Using the “cars” data set in R, build a linear model for stopping distance as a function of speed and replicate the analysis of your textbook chapter 3 (visualization, quality evaluation of the model, and residual analysis.)
Load data set, cars, from package and view the data frame. The data frame contains 2 variables (speed and dist) and 50 observations. The abbreviations next to the variable describe the type as <dbl>, meaning doubles or real numbers. The data was checked for missing values, na.omit, and omit NA values from the data.
library(tidymodels)
data(cars)
glimpse(cars)
## Rows: 50
## Columns: 2
## $ speed <dbl> 4, 4, 7, 7, 8, 9, 10, 10, 10, 11, 11, 12, 12, 12, 12, 13, 13, 13~
## $ dist <dbl> 2, 10, 4, 22, 16, 10, 18, 26, 34, 17, 28, 14, 20, 24, 28, 26, 34~
vehicles <- na.omit(cars)
The dimension of the new object, vehicles, indicates the same data frame as cars dataset (50 observations and 2 variables).
dim(vehicles)
## [1] 50 2
The summary function calculates the summary statistics value for the vector: min (minimum), 1st Qu (25th percentile), median, 3rd Qu (75th percentile), and max (maximum).
summary(vehicles)
## speed dist
## Min. : 4.0 Min. : 2.00
## 1st Qu.:12.0 1st Qu.: 26.00
## Median :15.0 Median : 36.00
## Mean :15.4 Mean : 42.98
## 3rd Qu.:19.0 3rd Qu.: 56.00
## Max. :25.0 Max. :120.00
The first step in a one-factor modeling process to determine linear relationship between the predictor and the output value.
This scatterplot provides a visual relationship between cars (vehichles) speed and its stopping distance (dist).

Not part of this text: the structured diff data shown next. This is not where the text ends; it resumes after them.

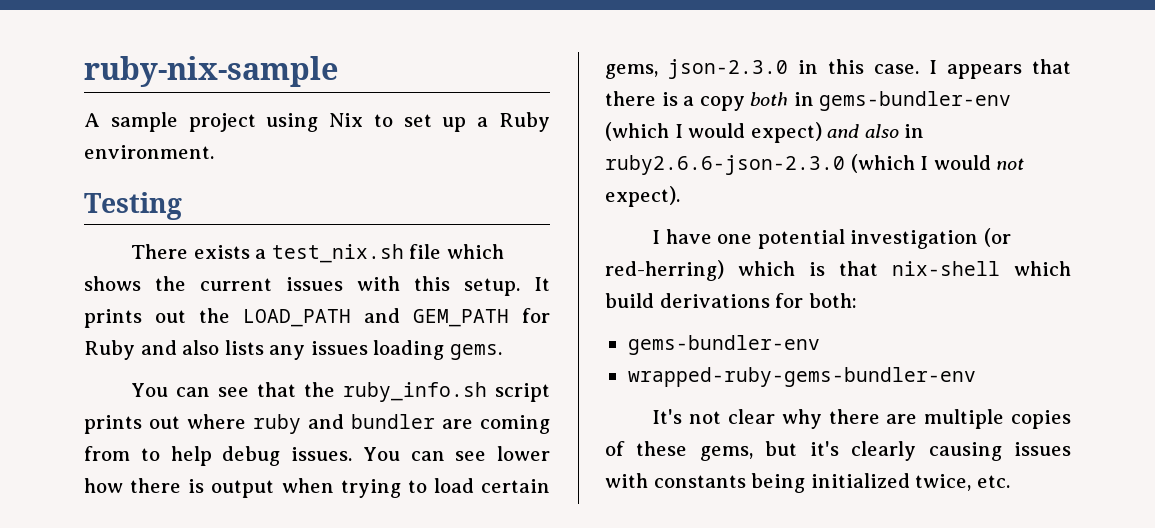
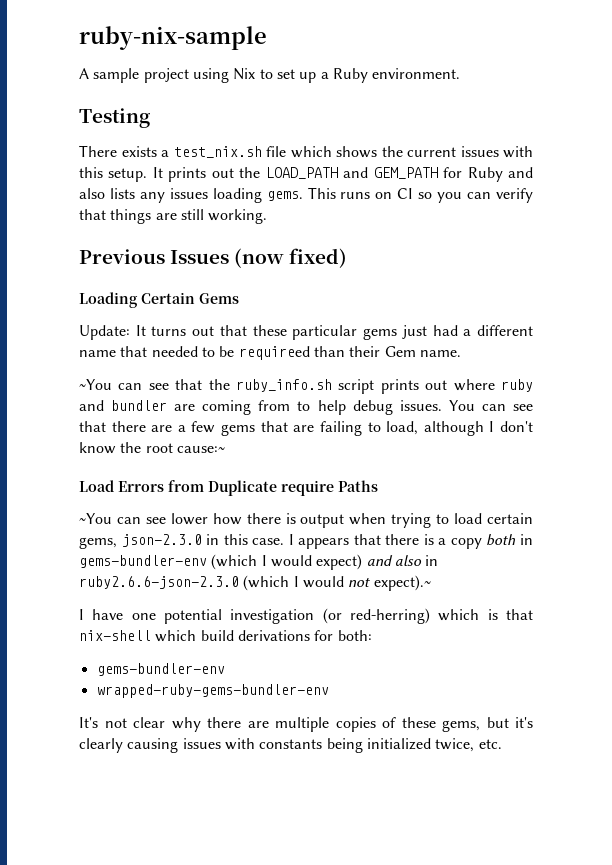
- It prints out the LOAD_PATH and GEM_PATH for Ruby and also lists any issues loading gems.
- You can see that the ruby_info.sh script prints out where ruby and bundler are coming from to help debug issues.
+ It prints out the LOAD_PATH and GEM_PATH for Ruby and also lists any issues loading gems. This runs on CI so you can verify that things are still working.
+ Previous Issues (now fixed)
+ Loading Certain Gems
+ Update: It turns out that these particular gems just had a different name that needed to be requireed than their Gem name.
+ ~You can see that the ruby_info.sh script prints out where ruby and bundler are coming from to help debug issues.
- You can see lower how there is output when trying to load certain gems, json-2.3.0 in this case.
+ You can see that there are a few gems that are failing to load, although I don't know the root cause:~
+ Load Errors from Duplicate require Paths
+ ~You can see lower how there is output when trying to load certain gems, json-2.3.0 in this case.
- I appears that there is a copy both in gems-bundler-env (which I would expect) and also in ruby2.6.6-json-2.3.0 (which I would not expect).
+ I appears that there is a copy both in gems-bundler-env (which I would expect) and also in ruby2.6.6-json-2.3.0 (which I would not expect).~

The x-axis value is the independent variable (speed) and the dependent variable (stopping distance as a function of speed).
library(graphics)
# plot a scatter plot
plot(vehicles$speed, vehicles$dist,
main="Scatterplot of Speed vs. Stopping Distance",
pch = 16,
xlab="Speed",
ylab="Stopping Distance")
# plot a regression line
abline(lm(dist ~ speed, data = vehicles), col = 'red')
The scatterplot indicates the stopping distance tends to increase as the speed increases. A regression line was superimposed on the scatterplot to show the relationship between the predictor (speed) and the output (stopping distance) is roughly linear.
To determine the degree of linearity in the relationship between the independent variable speed and the dependent variable stopping distance, a linear model is calculated using the lm() function in R.
vehicles_lm <- lm(vehicles$dist ~ vehicles$speed)
vehicles_lm
##
## Call:
## lm(formula = vehicles$dist ~ vehicles$speed)
##
## Coefficients:
## (Intercept) vehicles$speed
## -17.579 3.932
The output of the model indicates a linear function as:
\[ stopping\ distance = -17.579 + (3.932 * speed) \]
The y-intercept of \(a_0\) = -17.579 and the slope is \(a_1\) = 3.932.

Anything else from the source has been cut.